Charlotte Roche

Charlotte Elizabeth Grace Roche (* 18. March 1978 in Wimbledon, London) is a German television host of British origin.

life

Roche buildup predominantly at the left Niederrhein in Germany. Kindergarten und Grundschule (19841988) besuchte sie in Niederkrüchten, später (1989) wechselte sie dann auf das St. Wolfhelm Gymnasium im benachbarten Schwalmtal. Nach der 9. Klasse zog sie nach Mönchengladbach und besuchte dort das Hugo-Junkers-Gymnasium. Erste Bühnenerfahrungen sammelte sie in Theater-AGs während ihrer Gymnasialzeit. Heute lebt sie in der Nähe von Köln. Sie ist Mutter einer Tochter.

Lesung aus einer Doktorarbeit aus dem Jahre 1978. Das Thema: Penisverletzungen bei Masturbation mit Staubsaugern.
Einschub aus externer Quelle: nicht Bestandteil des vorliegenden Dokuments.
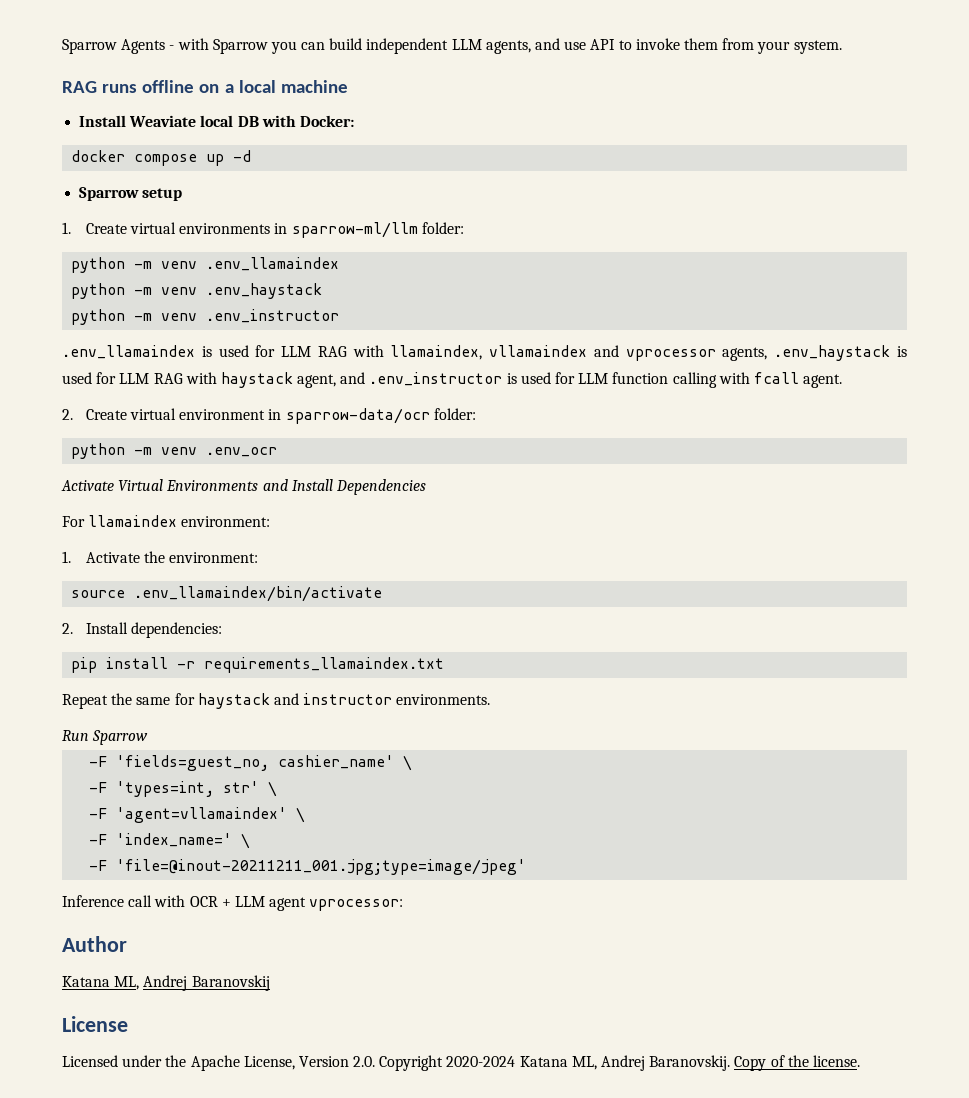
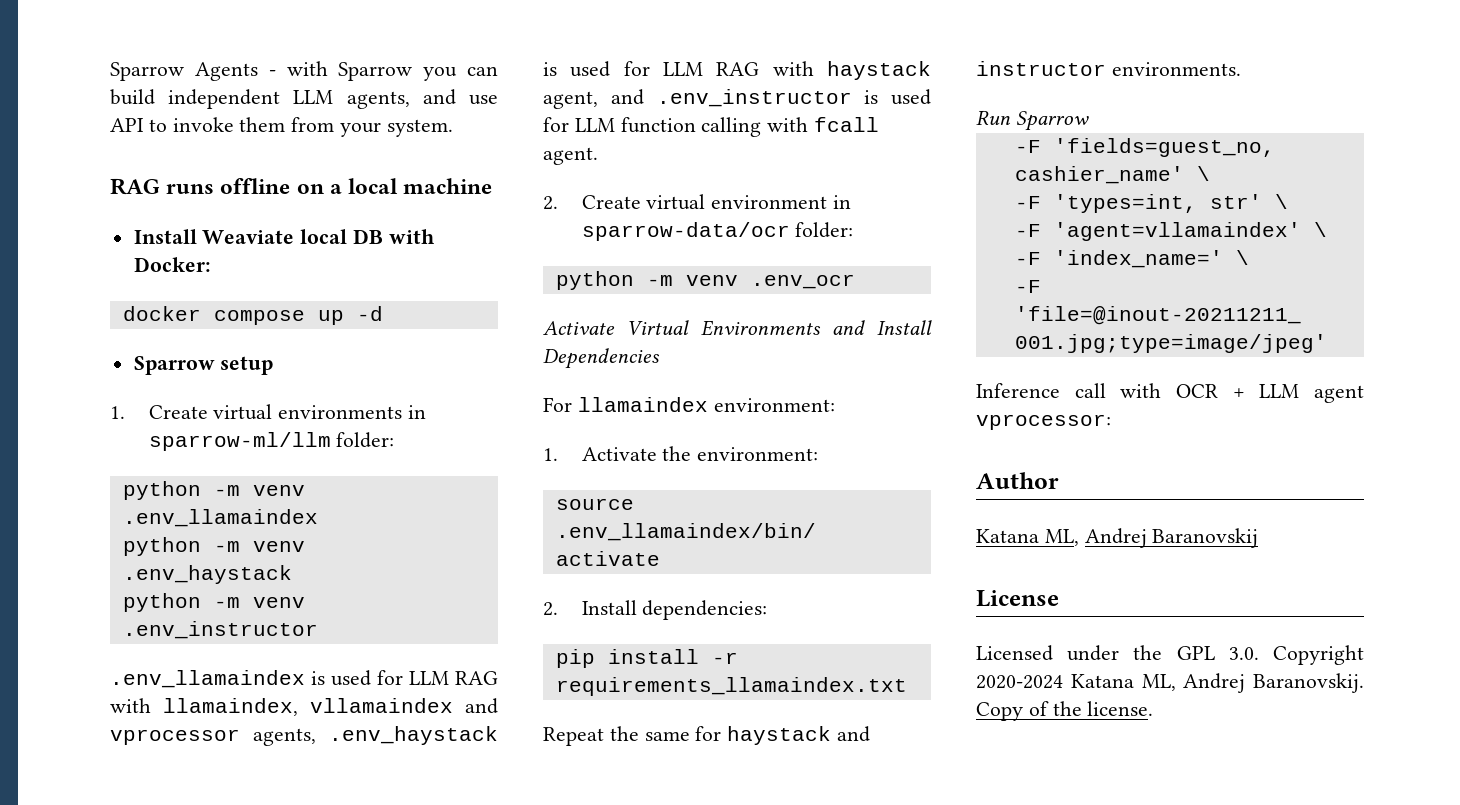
- Licensed under the Apache License, Version 2.0. Copyright 2020-2024 Katana ML, Andrej Baranovskij.
+ Licensed under the GPL 3.0. Copyright 2020-2024 Katana ML, Andrej Baranovskij.

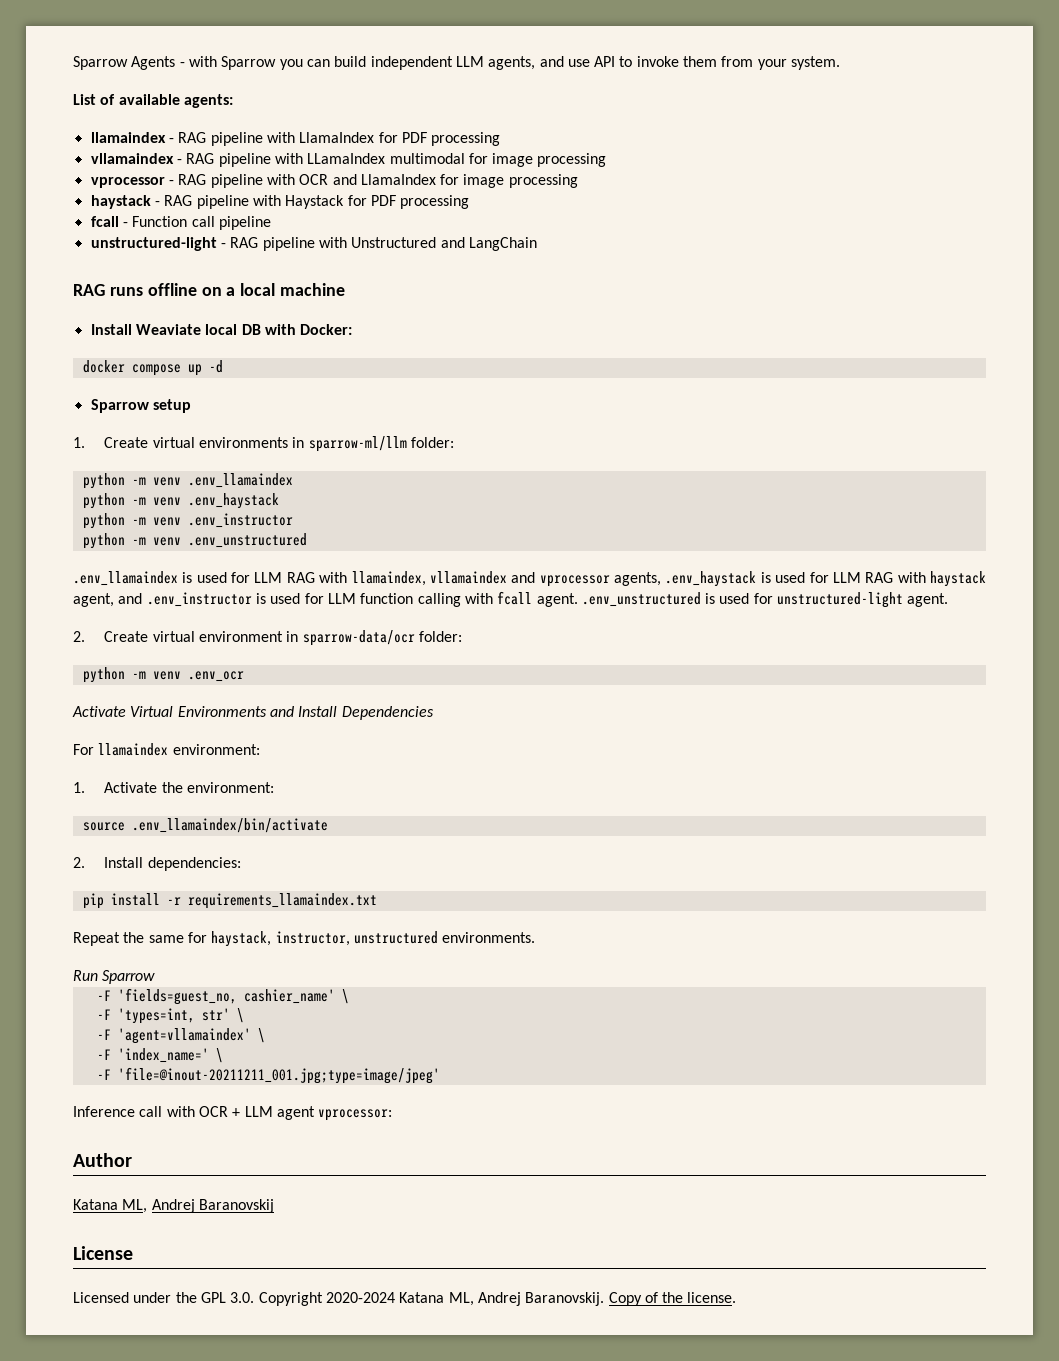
+ List of available agents:
+ llamaindex - RAG pipeline with LlamaIndex for PDF processing
+ vllamaindex - RAG pipeline with LLamaIndex multimodal for image processing
+ vprocessor - RAG pipeline with OCR and LlamaIndex for image processing
+ haystack - RAG pipeline with Haystack for PDF processing
+ fcall - Function call pipeline
+ unstructured-light - RAG pipeline with Unstructured and LangChain
+ python -m venv .env_unstructured
- .env_llamaindex is used for LLM RAG with llamaindex, vllamaindex and vprocessor agents, .env_haystack is used for LLM RAG with haystack agent, and .env_instructor is used for LLM function calling with fcall agent.
+ .env_llamaindex is used for LLM RAG with llamaindex, vllamaindex and vprocessor agents, .env_haystack is used for LLM RAG with haystack agent, and .env_instructor is used for LLM function calling with fcall agent. .env_unstructured is used for unstructured-light agent.
- Repeat the same for haystack and instructor environments.
+ Repeat the same for haystack, instructor, unstructured environments.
Zwei Tage vor ihrer am 30. Juni 2001 in London geplanten Hochzeit verunglückte auf dem Weg zur Feier das Fahrzeug ihrer Mutter in Belgien. Ihre drei Stiefbrüder starben dabei und ihre Mutter wurde schwer verletzt. Um daraufhin ein Interview mit ihr führen zu können, drohte – laut eigenen Aussagen in der Lifestylezeitschrift ulysses BIG (heutiger Name: u magazine) – die Bild-Zeitung Roche mit der Veröffentlichung eines negativen Artikels zu einem Foto, das kurz nach dem Tod ihrer Angehörigen gemacht wurde, und auf dem sie angeblich lachend zu sehen sein soll. Sie verweigerte das Interview – und trotz der Drohung veröffentlichte Bild das Foto dann doch nicht. Trotzdem steht Roche seitdem mit den Machern des Blattes auf Kriegsfuß. Das Thema wurde auch von anderen Medien, wie z. B. Der Tagesspiegel und Stern, aufgegriffen. Am 8. Februar 2006 trug sie in der Harald Schmidt-Show ein Hemd mit der URL des Watchblogs Bildblog, welches mehrfach über die Methoden der "Berichterstattung" der Bild-Zeitung im Fall Roche berichtet hatte.

Roche moderierte beim Musiksender VIVA ZWEI die Alternativmusiksendung Fast Forward. Nach Einstellung des Sendebetriebs, am 7. Januar 2002, wurde die Sendung auf Viva fortgeführt, jedoch Ende 2004 ganz abgesetzt. Nach der Absetzung ist sie in einen Fernsehstreik getreten und hat die noch geplanten Sendungen nicht weiter moderiert. Auf ProSieben moderierte sie ihr eigenes Interview-Format (Charlotte Roche trifft ...), welches jedoch nach 13 Folgen aufgrund ihrer fehlenden Bereitschaft des Marketings für die Senderfamilie eingestellt wurde. Seither schreibt Charlotte Roche in unregelmäßigen Abständen Musikartikel für die Spex. Im Jahr 2002 erhielt sie für ihre Leistungen den Bayerischen Filmpreis, zwei Jahre später den Adolf-Grimme-Preis.

2002 erschien sie in dem Musikvideo zu Club der schönen Mütter von Fehlfarben.

Im Jahr 2004 sang sie auf dem Album Here comes Love von Superpitcher den Titel Träume und drehte ihren ersten Kinofilm „Eden“. Im selben Jahr kam mit Tochter Polly ihr erstes Kind zur Welt, der Vater ist ihr Lebensgefährte Eric Pfeil.

Ab 2005 tourt Roche zusammen mit Christoph Maria Herbst, und bei einigen Terminen auch alternativ mit Heinz Strunk, mit einer Lesung aus einer Doktorarbeit aus dem Jahre 1978. Das Thema: Penisverletzungen bei Masturbation mit Staubsaugern.

Seit Januar 2006 moderiert Roche bei Arte die vom ZDF produzierten Folgen des Musikmagazins Tracks, der abwechselnd mit ARD und zwei französischen Sendern für die Produktion der Sendung verantwortlich zeichnet. Im selben Jahr spielte sie ein Duett mit Bela B. ein.